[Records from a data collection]
++++++++

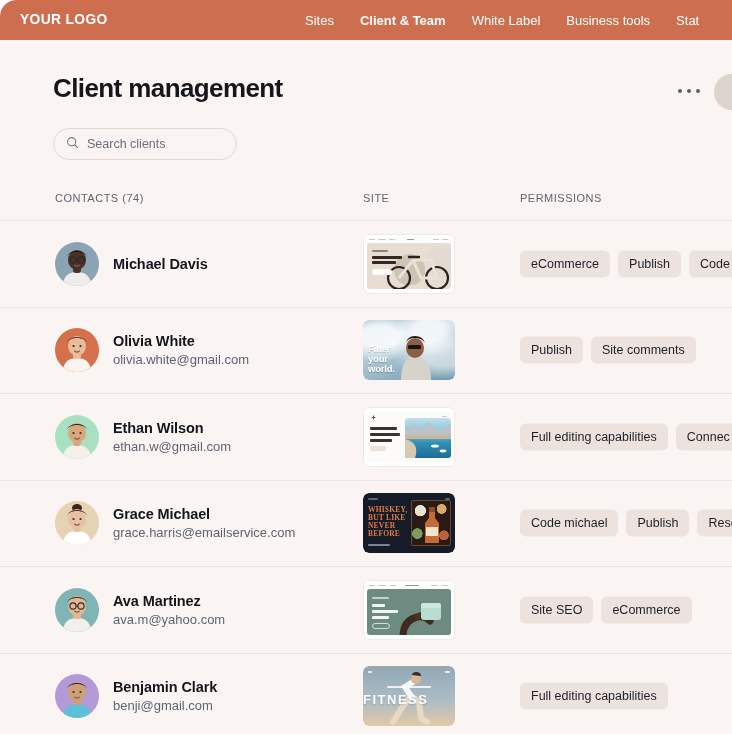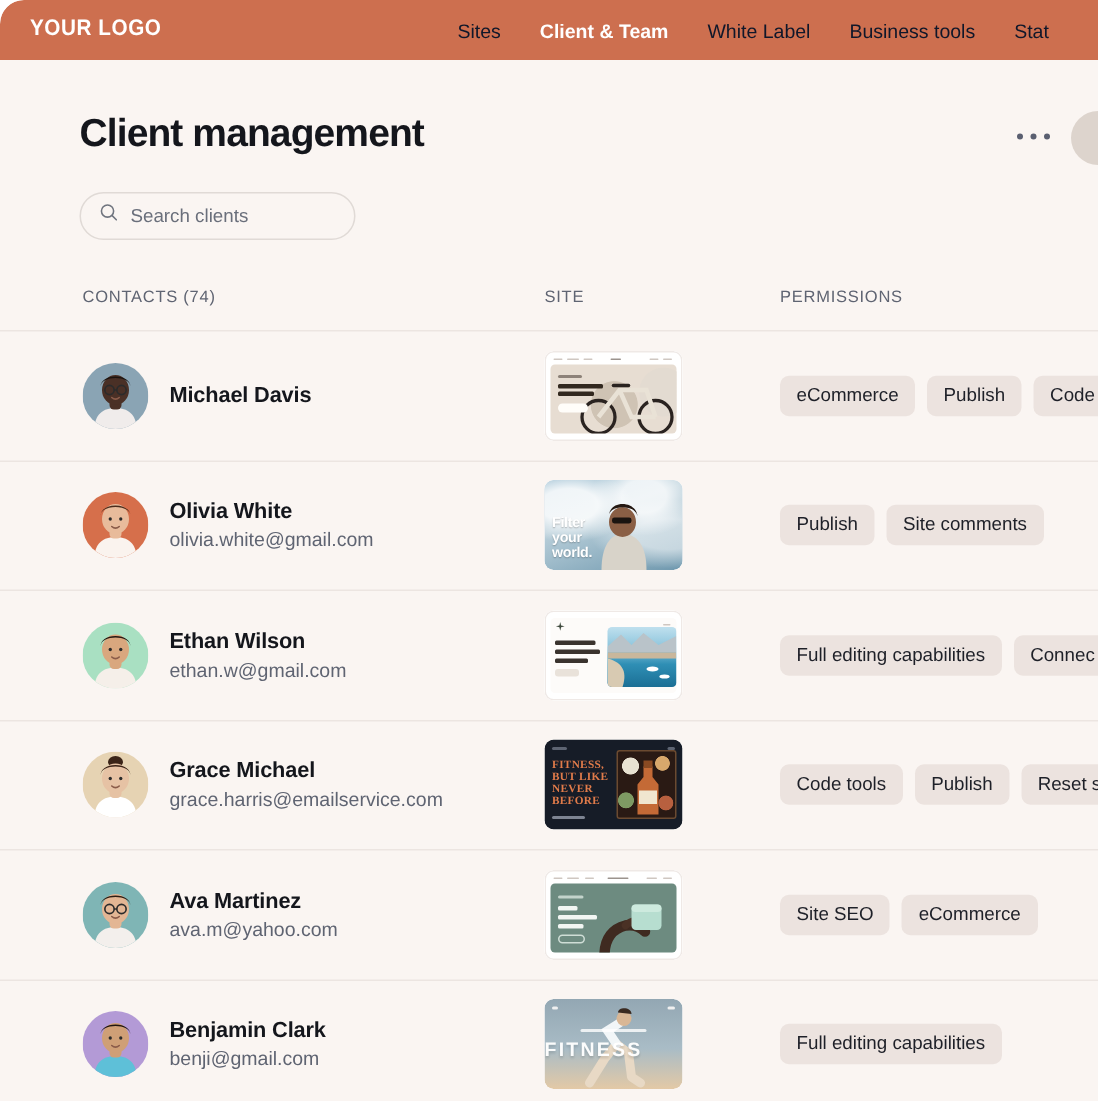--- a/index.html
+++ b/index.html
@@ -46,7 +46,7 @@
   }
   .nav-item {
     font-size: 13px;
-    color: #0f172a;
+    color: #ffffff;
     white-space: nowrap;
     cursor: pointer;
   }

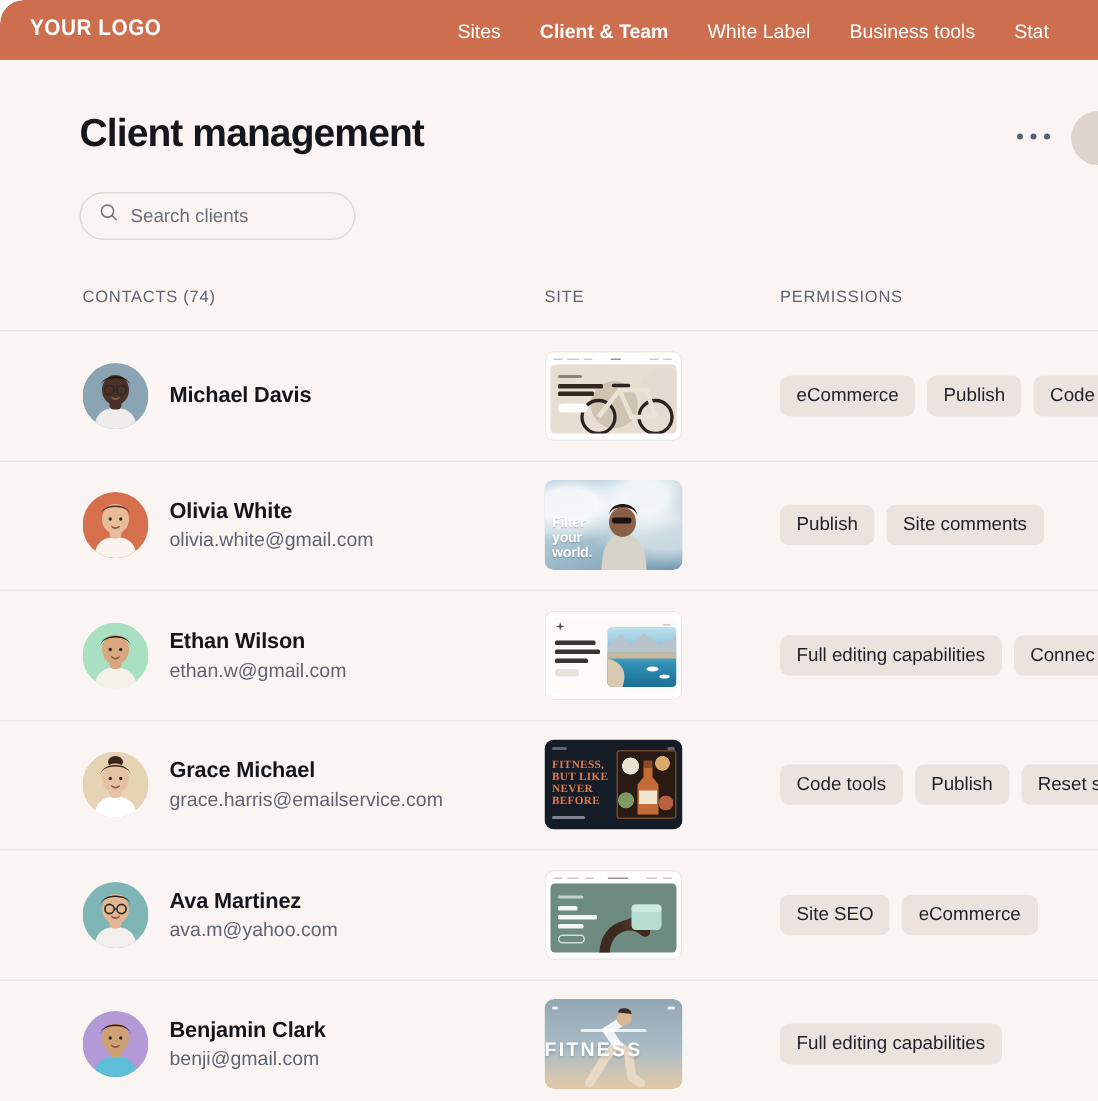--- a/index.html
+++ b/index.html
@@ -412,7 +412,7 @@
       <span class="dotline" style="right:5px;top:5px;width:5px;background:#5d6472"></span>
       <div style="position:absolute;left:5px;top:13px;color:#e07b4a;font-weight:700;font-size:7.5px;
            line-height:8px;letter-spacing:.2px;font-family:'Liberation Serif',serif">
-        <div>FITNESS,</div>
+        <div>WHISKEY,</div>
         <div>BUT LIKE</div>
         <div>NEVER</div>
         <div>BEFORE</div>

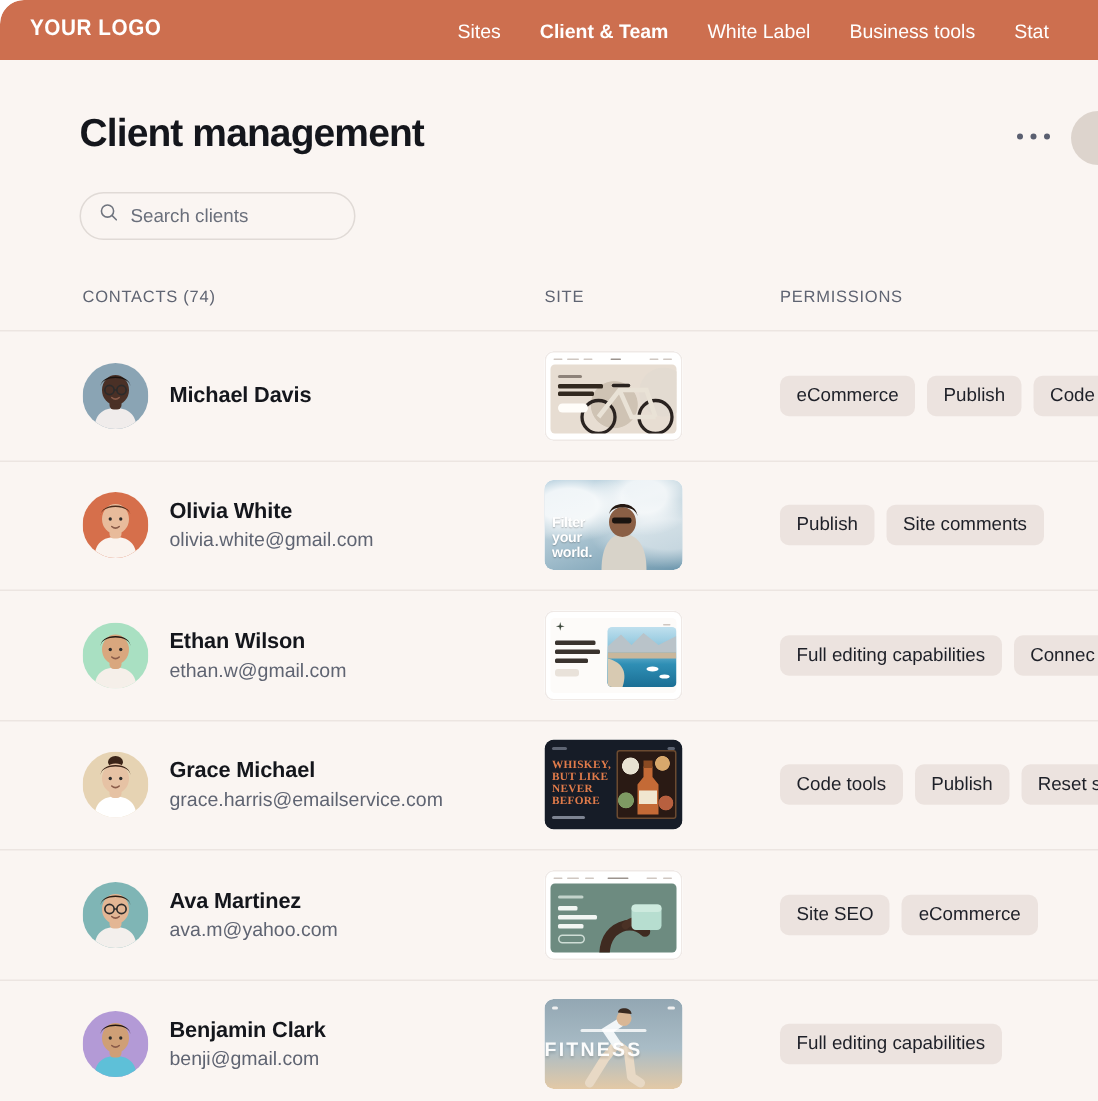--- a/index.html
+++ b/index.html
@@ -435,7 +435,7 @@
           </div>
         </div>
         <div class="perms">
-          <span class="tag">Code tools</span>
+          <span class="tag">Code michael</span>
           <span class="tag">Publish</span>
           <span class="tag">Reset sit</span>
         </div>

++++++++

**Task**
Your copy should be the entries retyped exactly, with no images in it.

**Output for this task**
--- a/index.html
+++ b/index.html
@@ -46,7 +46,7 @@
   }
   .nav-item {
     font-size: 13px;
-    color: #0f172a;
+    color: #ffffff;
     white-space: nowrap;
     cursor: pointer;
   }

--- a/index.html
+++ b/index.html
@@ -412,7 +412,7 @@
       <span class="dotline" style="right:5px;top:5px;width:5px;background:#5d6472"></span>
       <div style="position:absolute;left:5px;top:13px;color:#e07b4a;font-weight:700;font-size:7.5px;
            line-height:8px;letter-spacing:.2px;font-family:'Liberation Serif',serif">
-        <div>FITNESS,</div>
+        <div>WHISKEY,</div>
         <div>BUT LIKE</div>
         <div>NEVER</div>
         <div>BEFORE</div>

--- a/index.html
+++ b/index.html
@@ -435,7 +435,7 @@
           </div>
         </div>
         <div class="perms">
-          <span class="tag">Code tools</span>
+          <span class="tag">Code michael</span>
           <span class="tag">Publish</span>
           <span class="tag">Reset sit</span>
         </div>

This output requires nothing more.